Sin repertorio político, y donde el enorme capital financiero no puede traducirse ya en capital político. Si esa fue precisamente la “gracia” del artefacto guzmaniano (esa extraña combinación de catolicismo y neoliberalismo, entre ejercicio soberano y economía financiera), la historia de las luchas populares de los últimos 30 años terminó por abrir una grieta imposible de suturar, al punto de llevar a la máquina guzmaniana trenzada entre la alianza conservadora (Chile Vamos) y la progresista neoliberal (ex –Nueva Mayoría), a su completa implosión, al desgaje de escombros que firman su ruina.

En términos políticos no existe más el Estado subsidiario porque la política está en la calle, en su “momento destituyente”. Se pudrió el Estado, pero sobrevivió el pueblo.
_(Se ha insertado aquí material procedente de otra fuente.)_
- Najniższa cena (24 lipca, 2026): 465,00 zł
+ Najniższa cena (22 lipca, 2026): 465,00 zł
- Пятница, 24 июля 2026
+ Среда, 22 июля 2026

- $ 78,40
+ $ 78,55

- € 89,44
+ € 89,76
Porque si el Estado no es más que un conjunto de mecanismos gubernamentales que sólo pueden funcionar si penetran y confiscan la superficie de los cuerpos, el momento destituyente en que vivimos expresa exactamente lo contrario: los cuerpos han sido liberados de los dispositivos que los docilizaban, la potencia ha sido emancipada del poder y no pretende restituirlo: un encapuchado sube un poste sobre la multitud y con su pie aplasta una cámara de seguridad: la multitud le aclama. El capucha ha destituido la mirada del poder.
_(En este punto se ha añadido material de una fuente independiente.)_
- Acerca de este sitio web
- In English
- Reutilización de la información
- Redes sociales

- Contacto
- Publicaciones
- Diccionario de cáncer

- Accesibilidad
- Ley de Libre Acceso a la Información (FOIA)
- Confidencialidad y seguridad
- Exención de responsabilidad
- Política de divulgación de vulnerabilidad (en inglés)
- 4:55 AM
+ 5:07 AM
Los viejos pastores que nos enseñaban las buenas costumbres devinieron desesperados cazadores que pretenden ametrallarnos con milicos salvaguardando el último estertor del Pacto Oligárquico de 1973, completado en 1980 y consumado entre 1988 y 2005. Si ese Pacto se cristalizó en la máquina guzmaniana, hoy día sufre un impasse irreversible que puede formularse bajo este término: momento destituyente o, si se quiere, democracia radical.
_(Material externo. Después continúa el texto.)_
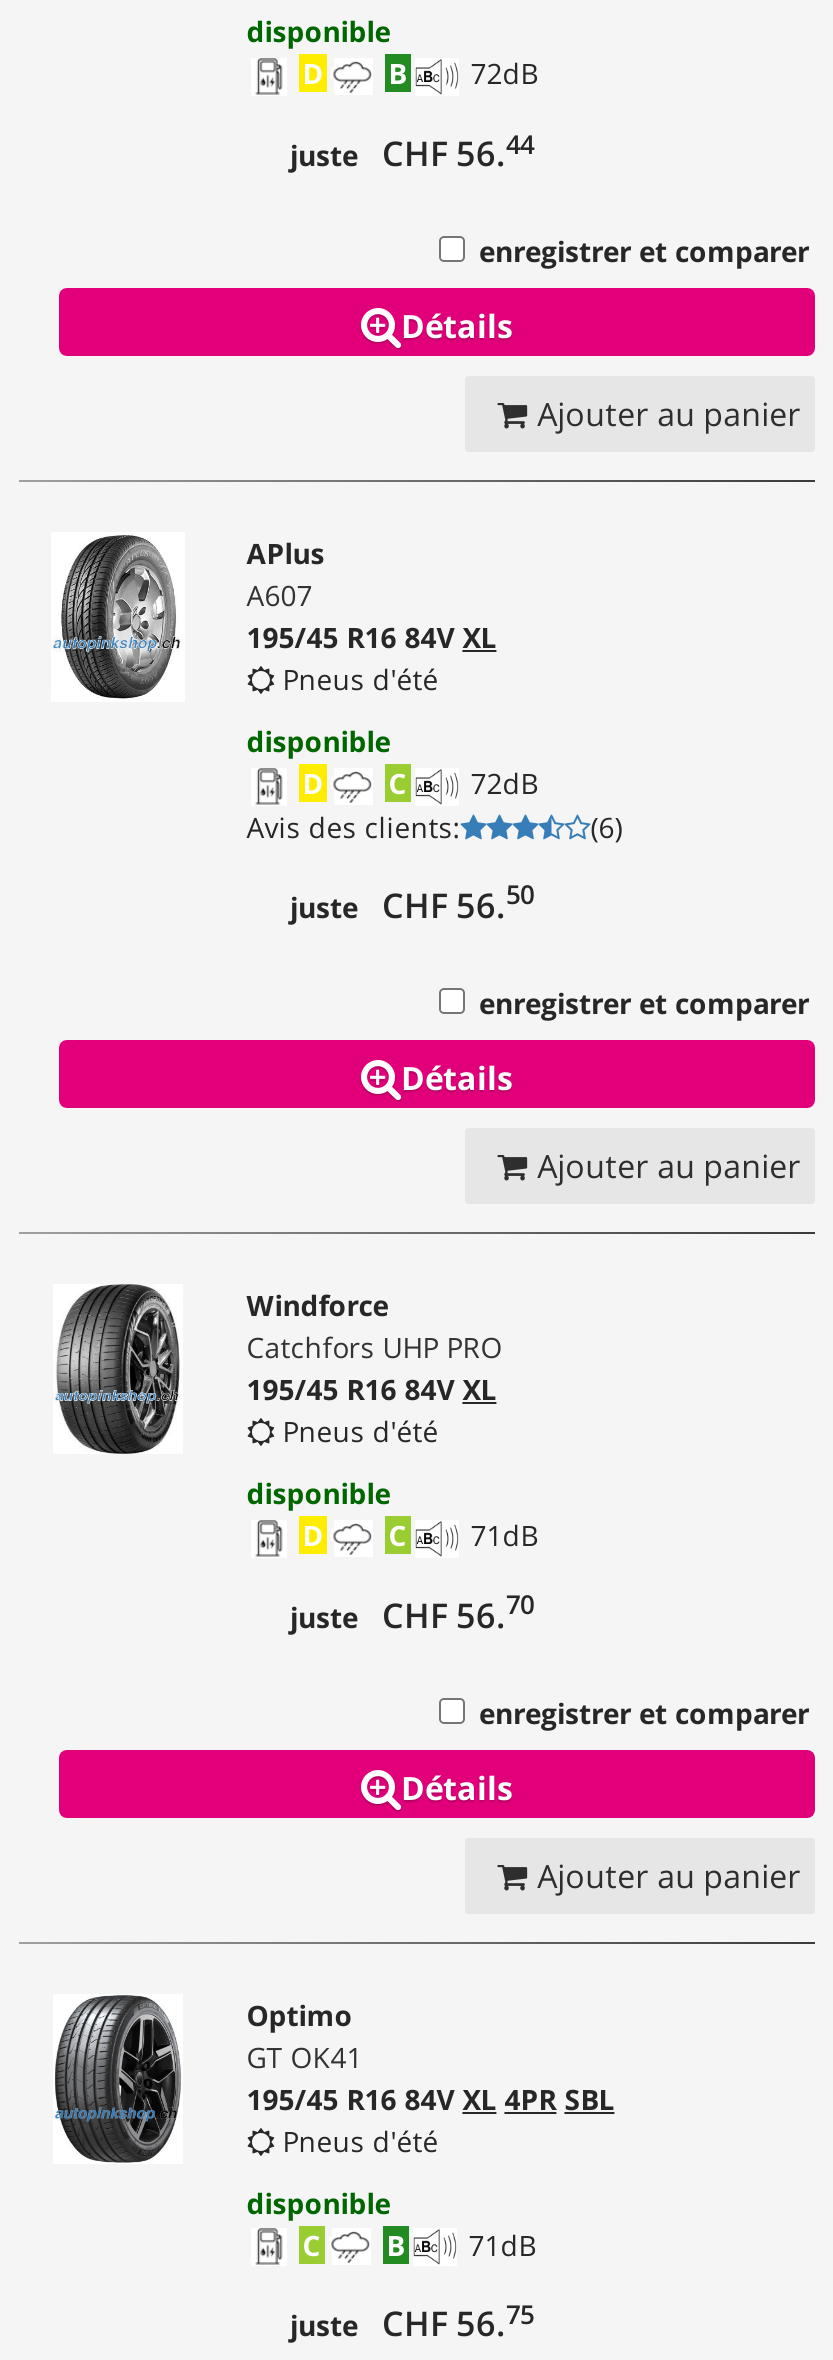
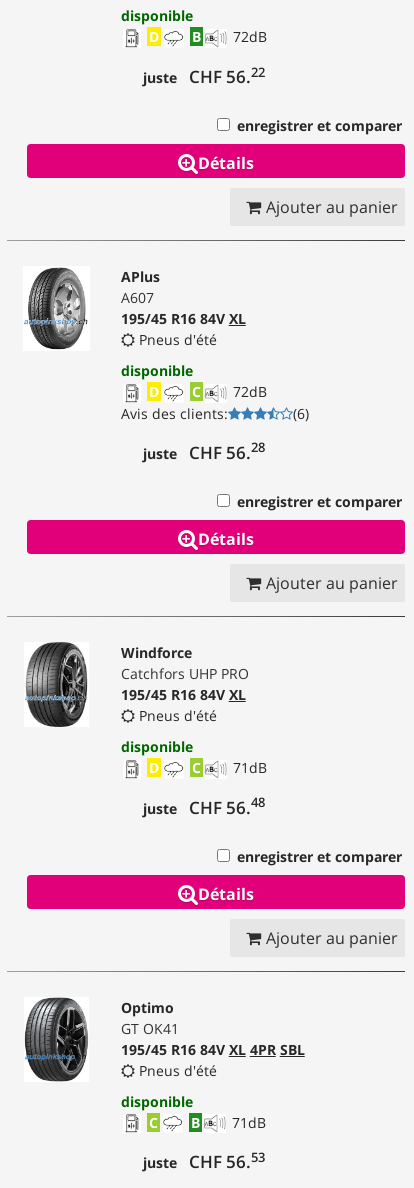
- juste CHF 56.44
+ juste CHF 56.22

- juste CHF 56.50
+ juste CHF 56.28

- juste CHF 56.70
+ juste CHF 56.48

- juste CHF 56.75
+ juste CHF 56.53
Habrá que aferrar el presente y sostener la multiplicidad de luchas en este momento extático en el que los cuerpos ven restituida su imaginación. Hemos dejado el momento de “gobernar” y hemos dado paso al momento de “inventar”. El “momento  destituyente” no es más que el estallido de imaginación popular que ocupa las diferentes calles, pero que no calza jamás con su espacio ni con su tiempo: no tiene lugar en los mapas vigentes (el pueblo como potencia no aparece consignado por la Constitución), ni tampoco habita la época en la que acontece, porque promete una enteramente nueva. En este sentido, no puede más que arremeter enteramente intempestivo.

Ráfaga imaginal que desata los cuerpos del miedo que les había sido incrustado y posibilita una danza insospechada de nuevos ritmos que comienzan a colmar las plazas. Destitución del miedo, de los militares, de los policías, de las AFPs, de los toques de queda: todo el régimen ha saltado por los aires.

Porque si bien un pueblo jamás existe de antemano como sustancia, no es cierto que esta revuelta carezca de discurso, pero ellos son múltiples o moleculares: feminismos, mapuches, ecologistas, comunistas, anarquistas, toda la indiada converge en la misma intensidad: el momento destituyente que ha dado a luz a un pueblo. “Chile despertó” de una larga pesadilla que comenzó en 1973. Pero que haya despertado significa que antes tuvo otro momento de vigilia y que, por tanto, el Chile presente se enlaza íntimamente con el del pasado. “Chile despertó” indica la abertura de un lugar de enunciación que había estado ausente, donde una voz diferente interrumpe la elegante comida de los poderosos.

Sin embargo, el “despertar” de Chile, lejos de ser un final feliz, ha de ser pensado como un “comienzo” radical que resta del final de un modelo de Estado (el subsidiario) y donde la fuerza transformativa de la imaginación está dispuesta a luchar, cuerpo a cuerpo, contra los ejércitos de los dueños de Chile.